There are usually Steelhead around through the winter. I got bad advice from a (very) local tackle shop once, and drove 5 hours to fish the pool below the floodgates from a rowboat. I got there, and it was covered in 3" of ice (bad advice the previous day was "wide open"). I rowed my boat onto the ice cover, and rocked it until it would break up large sections - which would then float downstream, with a little help from me, pushing with the flat stern of the boat. Eventually I opened enough of that pool to fish, and caught a bunch of Steelhead. But it was a ton of work. I haven't patronized that tackle shop in the 25 years since, lol. 

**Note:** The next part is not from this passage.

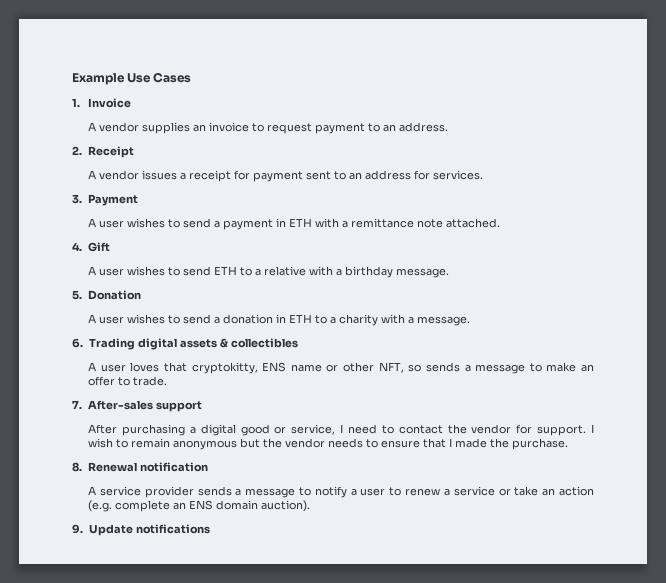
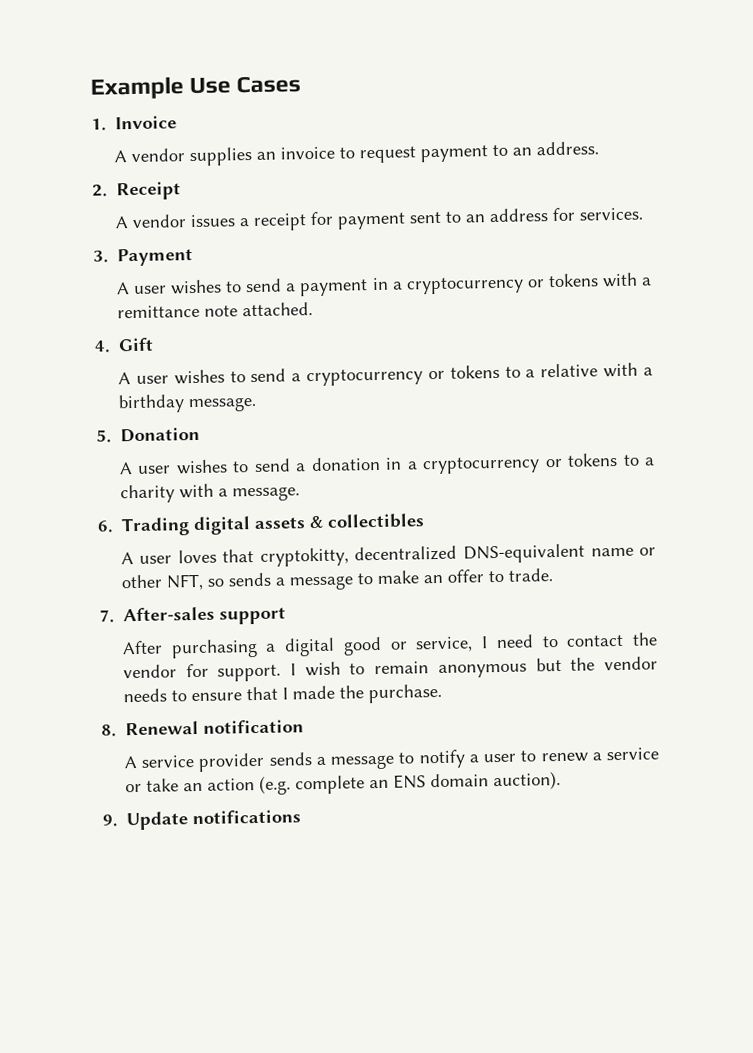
[289,218,313,227] ETH -> [391,273,599,295] a cryptocurrency or tokens
[214,266,238,275] ETH -> [291,364,500,387] a cryptocurrency or tokens
[289,314,313,323] ETH -> [406,452,619,475] a cryptocurrency or tokens
[262,362,287,372] ENS -> [354,543,585,564] decentralized DNS-equivalent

Floating small jigs with waxworms, or wigglers is productive in winter. Pink jigs (and actually Pink/Pearlescent) do real well. Spawn floated under a bobber does well, too. If you decide to go wading around on the side across from the parking lot, you better have some sort of cleats. Super-slick rocks, and concrete in Alpena. I bought Korker sandals (a couple times) specifically to fish there, safely. I wouldn't risk wading it in winter temps, with just wader boots, or even with felt soles. Cleats, or don't wade there. Period.


----------



## -db- (Jan 12, 2016)

Good info, thanks. No winter wading for me, I've been there plenty last Summer and Fall and am well aware of the rocks/concrete. I'll give the fishing there a try, from shore, if we get a nice day sometime soon, assuming the water is still open.


----------



## SJC (Sep 3, 2002)

.


----------